Walrod, 84, is home in time to enjoy his remaining days with friends he’s made since moving to Blaine two years ago. He’s been living with bone cancer for some years and recently was told by his doctors that he has little time left, perhaps just weeks, although the clear-headed Walrod’s positive attitude makes this a little hard to believe. His main regret, he said, is not having visited certain countries in his consulting work that took him all over the world. He was well-known for having edited the first text in his field, Hospital Personnel Management, following graduate studies at Northwestern University.
“Never made it to central Africa, Russia, Argentina or Antarctica,” he says in a matter-of-fact way, “but I worked in Cuba before Castro.” His consulting took him to five continents for stints ranging from “a few days to a few weeks, occasionally longer. You name it,” he grinned, adding“Tangiers. Algiers. India, Naples and Durban, South Africa. Heidelberg, Germany, a wonderful place.”
Born Philip Masescu in Carlisle, Pennsylvania, his father Philipus Masesdcu left the family to return to Europe when Walrod was six. He was raised by his mother and had two older sisters, daughters of his mother’s and her first husband, a Presbyterian minister who died in the 1918 flu epidemic. “I later saw my father in Paris, Budapest and Barcelona,” Walrod said, “he was an interesting man, a blend of Romanian, French, Irish, Russian and Turkish ancestries.”
During WW II Walrod served as a cryptographer at Army Air Force General Claire Chennault’s Kunming headquarters in Yunnan province, China. Chennault was hired as a civilian in 1938 to develop a Chinese air force to oppose Japan, and the western pilots he imported formed the core of what was later called the Flying Tigers.
Walrod said that their assignment was flying wartime supplies in from Calcutta, India, to the south “over the hump” past Himalayan peaks “as high as 29,035 feet,” Walrod said, “which is Mount Everest. I saw that more than once from the air,” he said, having made four trips over the hump himself, sometimes flying when the pilots wanted to take a nap. “They’d have a good time in Calcutta, sometimes too good, and wouldn’t be in such good shape to go home, and I had some flying time so I’d sit up there and monitor things, keep us on course.”
“One of our DC-3’s had a wing shot up in Rangoon, and the only way to get it back was to use the wing from a salvaged DC-2, which we found fit quite nicely at the wing root. We called it the ‘DC-2 and a half.’ ” He became a pilot as a civilian after the war, training in a J-3 Piper Cub.
In 1962 he married his wife of 40 years, Dorothy “Dory” Walrod, a native of Hayden, Colorado, who he first met in 1938. They both changed their last names, becoming Phil and Dory Masescu Walrod.
By the time they met again she’d completed nursing school, medical school and two residencies, and they moved to San Francisco where she opened a practice. He ran an international school there, a facility that would enroll foreign students to get them ready for matriculation at an American college or university.
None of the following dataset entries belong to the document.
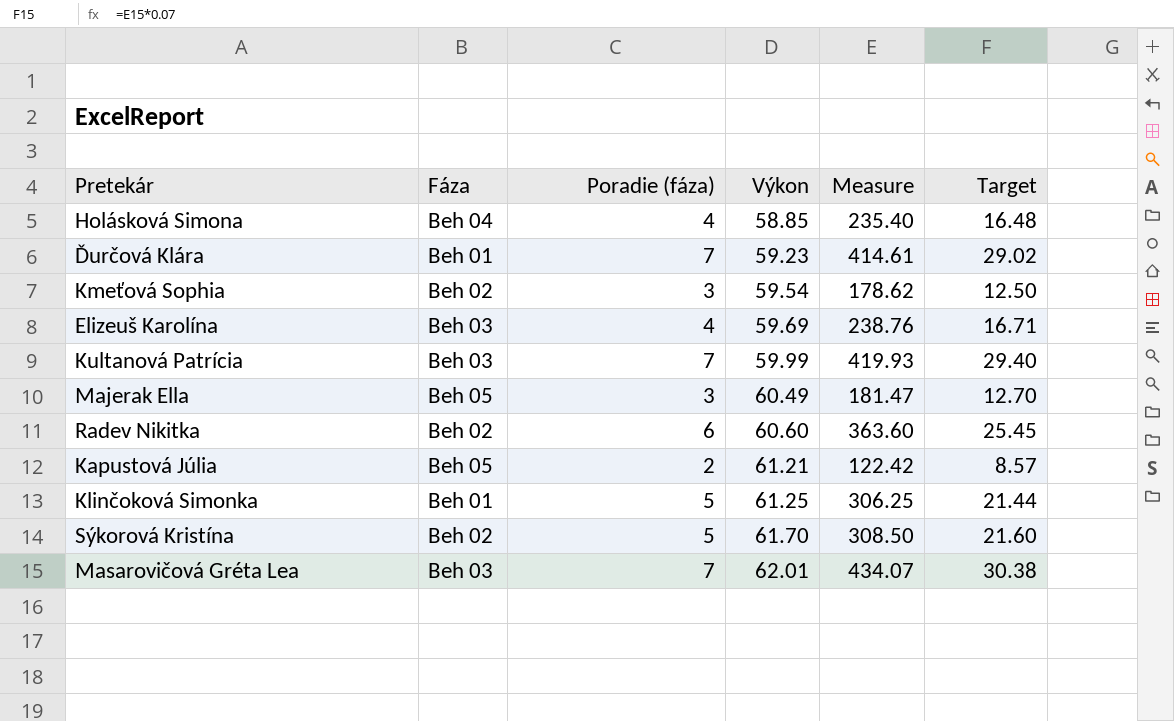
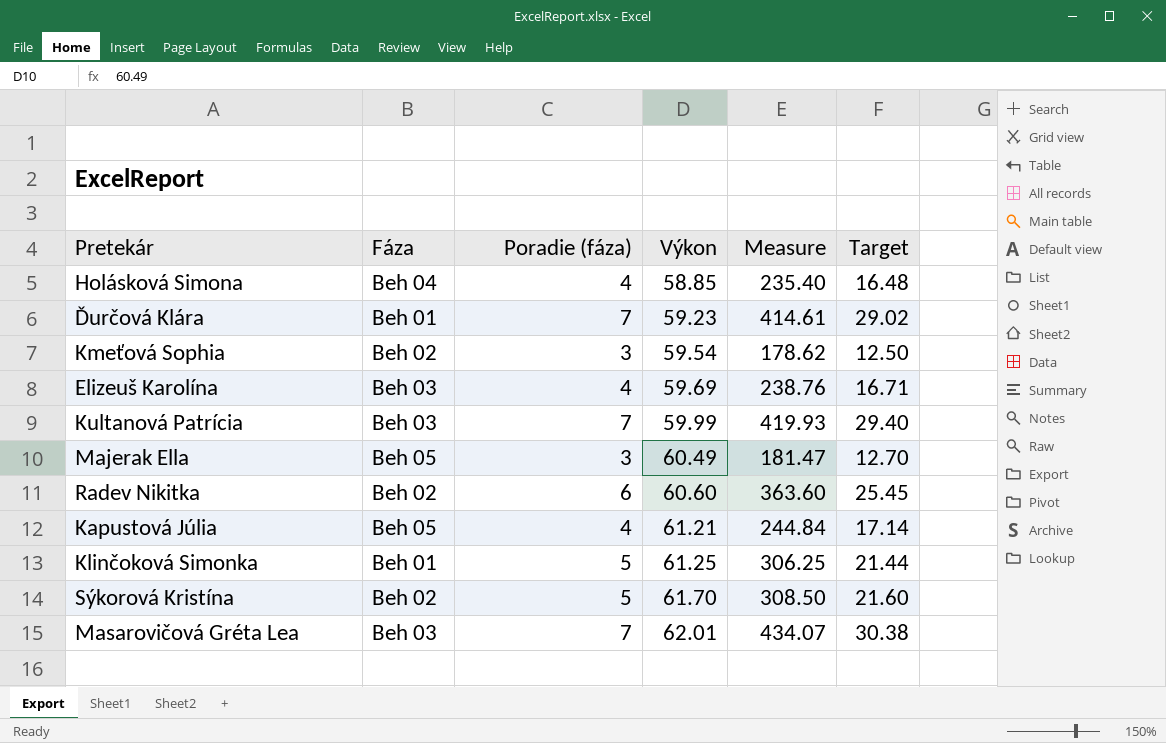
Kapustová Júlia | Poradie (fáza): 2 -> 4
Kapustová Júlia | Measure: 122.42 -> 244.84
Kapustová Júlia | Target: 8.57 -> 17.14

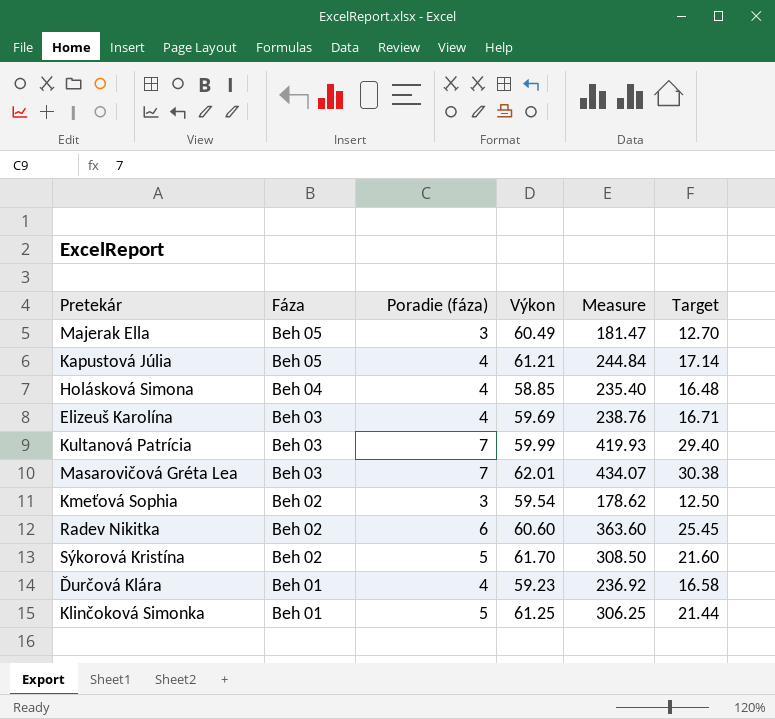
row order: Výkon ascending -> Fáza descending
Ďurčová Klára | Poradie (fáza): 7 -> 4
Ďurčová Klára | Measure: 414.61 -> 236.92
Ďurčová Klára | Target: 29.02 -> 16.58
“San Francisco was nice, but my wife missed farm life,” Walrod said, “so I came up to the northwest, to St. Helens, Oregon, and bought her a ranch.” They were there for the next 30 years, and though they had no children of their own Walrod was an active sea scout leader, having built and sailed his own boats for many years. He sailed a Piver-designed ketch rigged trimaran he built himself up to Oregon from San Francisco. A partly completed wooden model hull sits on his coffee table. He said that he and Dory sailed on the schooner Zodiac, now based in Bellingham, for many years.
“We had a front row seat for the St. Helens eruption,” he said, “watching the dust cloud go east from us but seeing all this lumber and houses and what not coming down the Cowlitz River.”
His wife died four years ago, and Walrod came north to Blaine because of friends living in Vancouver. “And I like the climate,” he said. He’s made friends, among them his friend Ellen Bonebrake’s father, Al Reese. “She’s my financial advisor, and can drive me around,” said Walrod who, when his health was better, was a daily fixture at the Blaine senior center, “so who could want more?”
Still an avid reader, Walrod’s working his way through a new biography of Alexander the Great. He’s curious about the sociology of Blaine, what makes it tick, and discusses possibilities with the worldly wisdom and insight gained from living internationally for so many years. He still loves the water, of course, as any sailor always will, “until I climb the ratlines for the last time,” he smiles, happy to be back home.